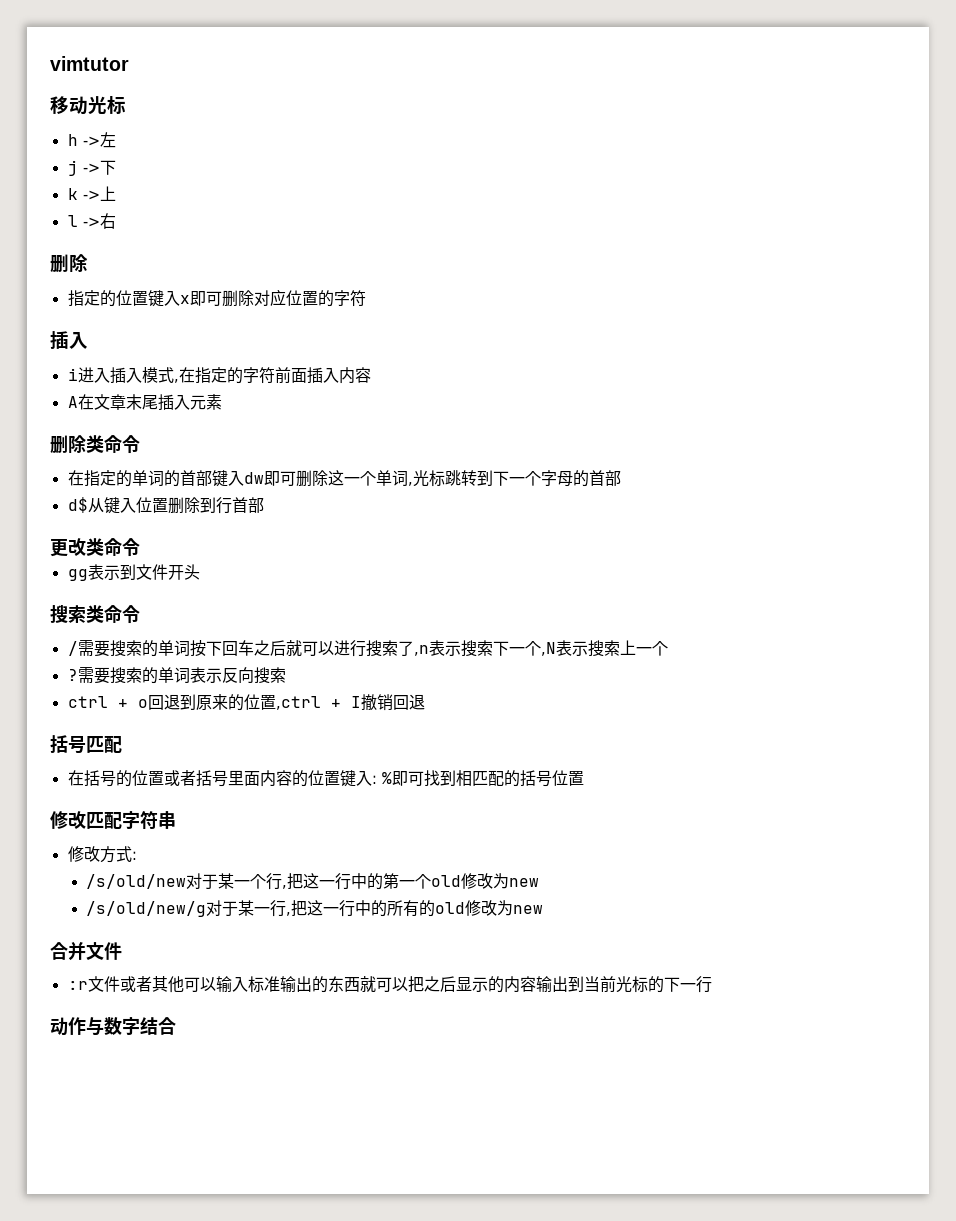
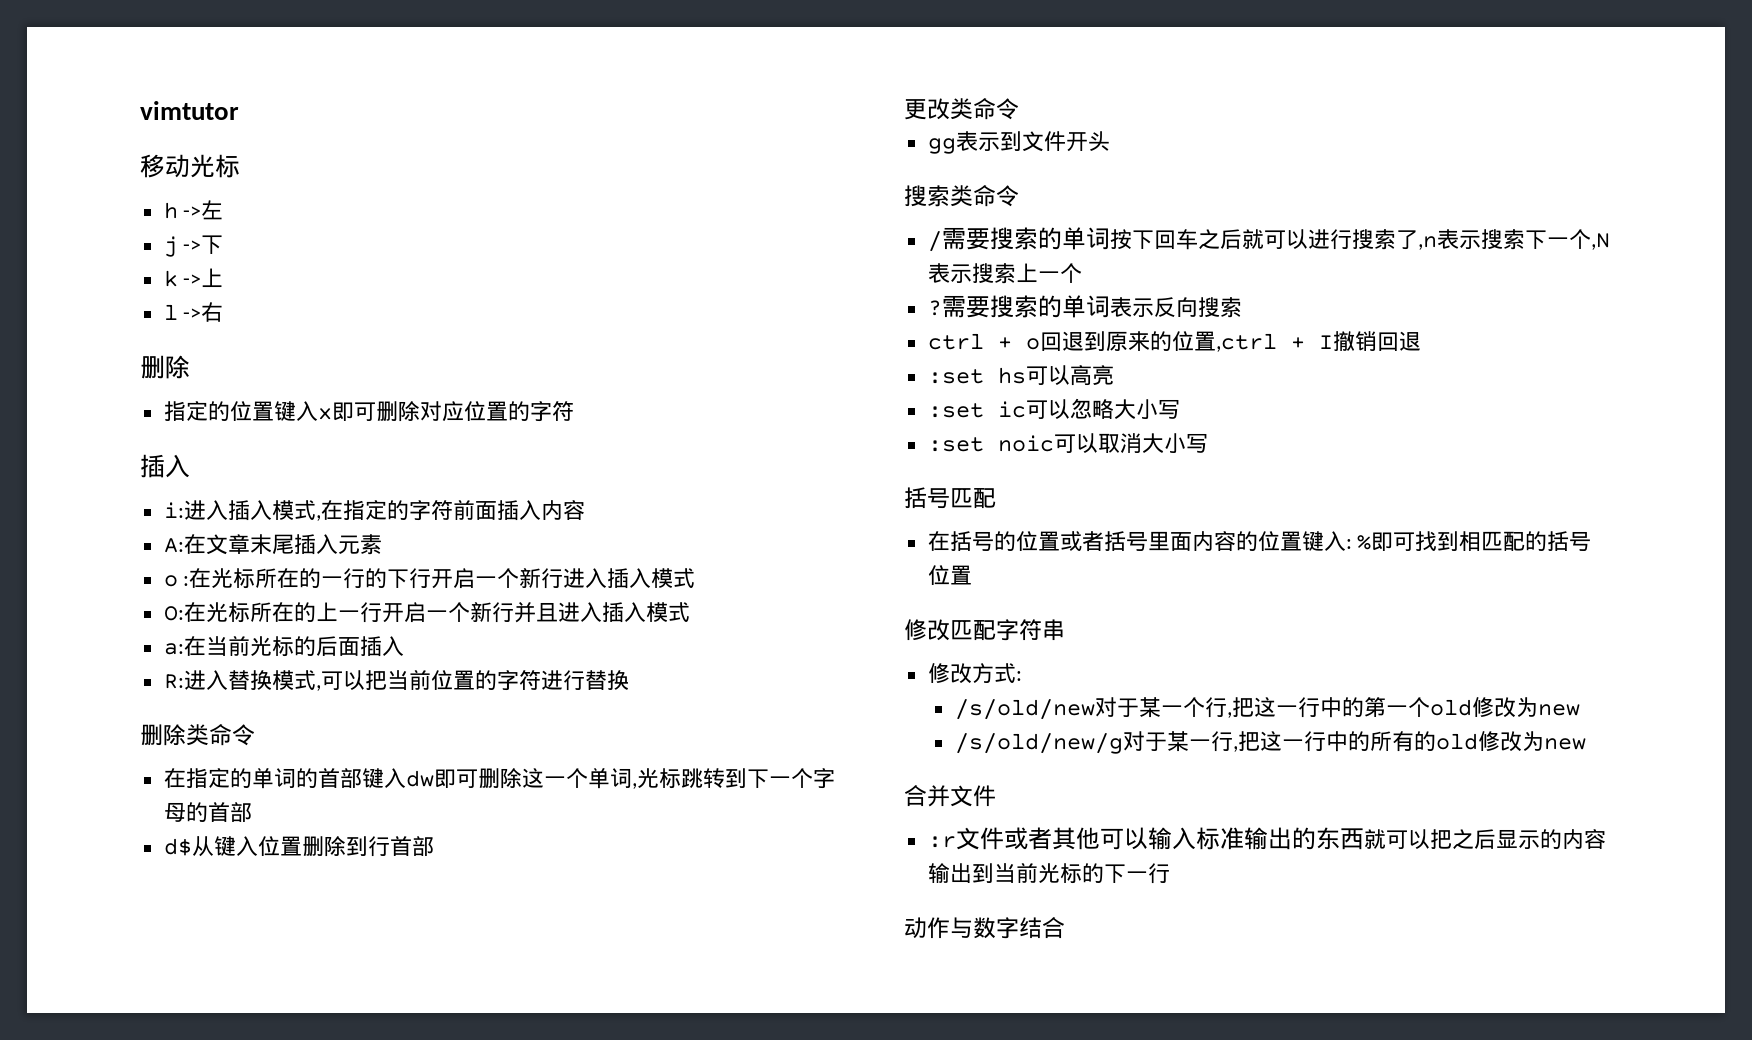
- i进入插入模式,在指定的字符前面插入内容
+ i:进入插入模式,在指定的字符前面插入内容
- A在文章末尾插入元素
+ A:在文章末尾插入元素
+ o :在光标所在的一行的下行开启一个新行进入插入模式
+ O:在光标所在的上一行开启一个新行并且进入插入模式
+ a:在当前光标的后面插入
+ R:进入替换模式,可以把当前位置的字符进行替换
+ :set hs可以高亮
+ :set ic可以忽略大小写
+ :set noic可以取消大小写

-- ASSIGNMENT --
Please write out the entire listing above exactly, but leave the pictures out.

-- ANSWER SECTION --
- i进入插入模式,在指定的字符前面插入内容
+ i:进入插入模式,在指定的字符前面插入内容
- A在文章末尾插入元素
+ A:在文章末尾插入元素
+ o :在光标所在的一行的下行开启一个新行进入插入模式
+ O:在光标所在的上一行开启一个新行并且进入插入模式
+ a:在当前光标的后面插入
+ R:进入替换模式,可以把当前位置的字符进行替换
+ :set hs可以高亮
+ :set ic可以忽略大小写
+ :set noic可以取消大小写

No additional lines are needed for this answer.